Apex is a corporation that provides executive security, event security, and event accreditation services at concerts and sporting events. Cross Compl. ("CC") ¶ 20. CSC is a corporation that provides event staffing, security, and crowd management for concerts and sporting events. Id. ¶ 21. Cross-complainants Dahl and Johnson, husband and wife, are former employees of Apex and CSC, respectively. Id. ¶¶ 17--18. The gravamen of cross-complainants' dispute is that "[o]ver the course of their employment Dahl and Johnson were the recipients of calculated, intentional, malicious, and abusive misconduct engaged in by APEX, CSC and their majority owner and chief executive officer, Damon Zumwalt." Id. ¶ 1. According to cross-complainants, on January 27, 2008, Zumwalt attempted to enter the credentialing office at the Super Bowl even though he had not been properly credentialed. Id. ¶ 22. The NFL officials allegedly prohibited Zumwalt from entering the offices without being accompanied by NFL officials. Id. This allegedly enraged Zumwalt, who threatened to fire Dahl and another Apex employee and yelled that he was "going to shut the [expletive]-ing place down." Id. According to cross-complainants, Zumwalt "angrily exited" the premises and thereafter filed and served the complaint in this action. Id. Moreover, cross-complainants aver that Zumwalt also made numerous misrepresentations to the NFL employees, including "defamatory accusations and statements that cross-complainants had stolen money, stole a company computer, stole company files, stole confidential and proprietary information, were incompetent, were planning on starting their own business, and were working for competitors." Id. ¶ 23. These statements, according to cross-complainants, were made "with the express intent of damaging cross-complainants and inflicting substantial financial and emotional distress upon them." Id. Both Johnson and Dahl were allegedly suspended on February 4, 2008. Id. ¶¶ 24. Johnson resigned that same day, and Dahl was "constructively terminated" on February 11, 2008.
Summary judgment is appropriate where "there is no genuine dispute as to any material fact and the movant is entitled to judgment as a matter of law." Fed.
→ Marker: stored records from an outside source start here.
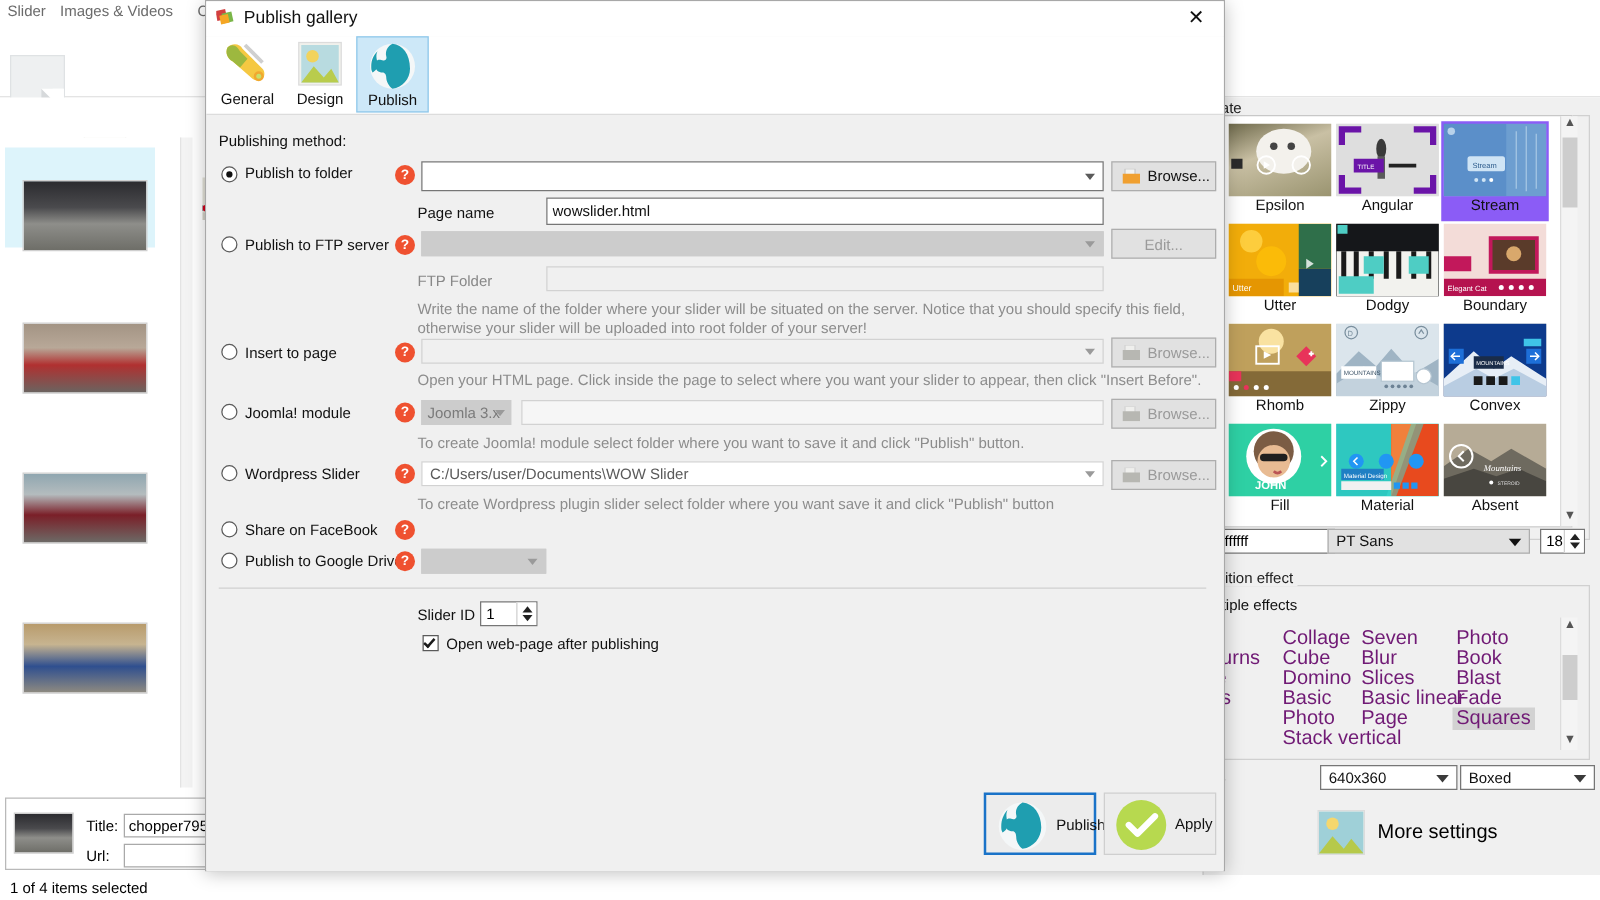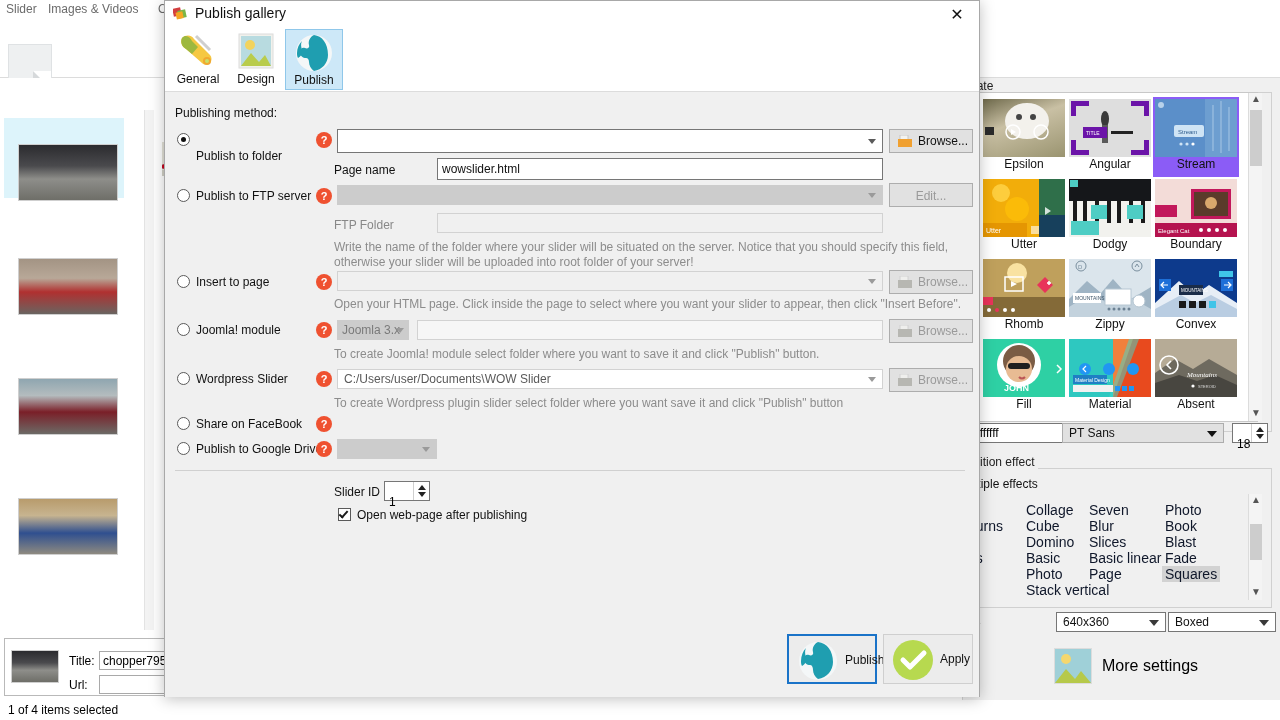--- a/index.html
+++ b/index.html
@@ -80,28 +80,28 @@
   .clr-input { position:absolute; left:968px; top:423px; width:100px; height:20px; border:1px solid #767676; background:#fff; font-size:12px; padding:2px 4px;}
   .combo { position:absolute; background:#e1e1e1; border:1px solid #adadad; font-size:12px; color:#111; }
   .combo .txt { position:absolute; left:6px; top:2px; }
   .combo .arrow { position:absolute; right:6px; top:7px; width:0;height:0;border-left:5px solid transparent;border-right:5px solid transparent;border-top:6px solid #111;}
   .combo.white { background:#fff; border:1px solid #767676;}
   .combo.white .arrow { border-top-color:#3a3a3a; }
   .combo.disabled { background:#cccccc; border:1px solid #cccccc; color:#7a7a7a;}
   .combo.disabled .arrow { border-top-color:#9a9a9a;}
 
   .spinner { position:absolute; background:#fff; border:1px solid #767676; }
-  .spinner .val { position:absolute; left:4px; top:13px; font-size:12px; }
+  .spinner .val { position:absolute; left:4px; top:2px; font-size:12px; }
   .spinner .btns { position:absolute; right:0; top:0; width:16px; height:100%; background:#fff; border-left:1px solid #cfcfcf;}
   .spinner .up,.spinner .dn { position:absolute; left:4px; width:0;height:0;border-left:4px solid transparent;border-right:4px solid transparent;}
   .spinner .up{ top:3px; border-bottom:5px solid #222;}
   .spinner .dn{ bottom:3px; border-top:5px solid #222;}
 
   .eff-list { position:absolute; left:962px; top:495px; width:300px; height:104px; background:#f0f0f0; }
-  .eff-item { position:absolute; font-size:14px; color:#0f172a; white-space:nowrap;}
+  .eff-item { position:absolute; font-size:16px; color:#701a75; white-space:nowrap;}
   .eff-item.sel { background:#d2d2d2; padding:0 3px; }
   .eff-scroll { position:absolute; left:1248px; top:494px; width:14px; height:106px; background:#f4f4f4; border-left:1px solid #dcdcdc;}
   .eff-scroll .arrow { position:absolute; left:0; width:14px; height:14px; text-align:center; line-height:12px; font-size:10px; color:#555;}
   .eff-scroll .thumbbar { position:absolute; left:1px; top:30px; width:12px; height:36px; background:#cdcdcd;}
 
   .more-settings { position:absolute; left:1030px; top:640px; width:190px; height:52px; }
   .ms-ico { position:absolute; left:24px; top:8px; width:38px; height:36px; background:#f2f2f0; border:1px solid #dcdcdc; overflow:hidden;}
   .ms-label { position:absolute; left:72px; top:17px; font-size:16px; }
 
   
@@ -577,21 +577,21 @@
         </div>
         <div class="lb">Publish</div>
       </div>
     </div>
 
     <div class="dlg-body">
 
       <div class="lbl" style="left:10px;top:14px">Publishing method:</div>
 
       <div class="radio on" style="left:12px;top:41px"></div>
-      <div class="lbl" style="left:31px;top:57px">Publish to folder</div>
+      <div class="lbl" style="left:31px;top:39px">Publish to folder</div>
       <div class="helpq" style="left:151px;top:40px">?</div>
       <div class="combo white" style="left:172px;top:37px;width:546px;height:24px">
         <span class="txt" style="top:4px"></span>
         <span class="arrow" style="border-top:5px solid #5a5a5a;border-left-width:4px;border-right-width:4px;top:9px"></span>
       </div>
       <div class="browse-btn" style="left:724px;top:37px;width:84px">
         <span class="bico">
             <svg width="14" height="12" viewBox="0 0 14 12">
               <rect x="2" y="0" width="8" height="6" fill="#f3f3f0" stroke="#c8c8c8"></rect>
               <path d="M0 4h14v8H0z" fill="#f0a030"></path>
R. Civ. P. 56(a). The moving party has the initial burden of identifying relevant portions of the record that demonstrate the absence of a fact or facts necessary for one or more essential elements of each cause of action upon which the moving party seeks judgment. See Celotex Corp. v. Catrett, 477 U.S. 317, 323 (1986).
If the moving party meets its initial burden, the opposing party must then set out specific facts showing a genuine issue for trial in order to defeat the motion. Anderson v. Liberty Lobby, Inc., 477 U.S. 242, 250 (1986); see also Fed. R. Civ. P. 56(c), (e). The nonmoving party must not simply rely on the pleadings and must do more than make "conclusory allegations [in] an affidavit." Lujan v. Nat'l Wildlife Fed'n, 497 U.S. 871, 888 (1990); see also Celotex, 477 U.S. at 324. Summary judgment must be granted for the moving party if the nonmoving party "fails to make a showing sufficient to establish the existence of an element essential to that party's case, and on which that party will bear the burden of proof at trial." Id. at 322; see also Abromson v. Am. Pac. Corp., 114 F.3d 898, 902 (9th Cir. 1997).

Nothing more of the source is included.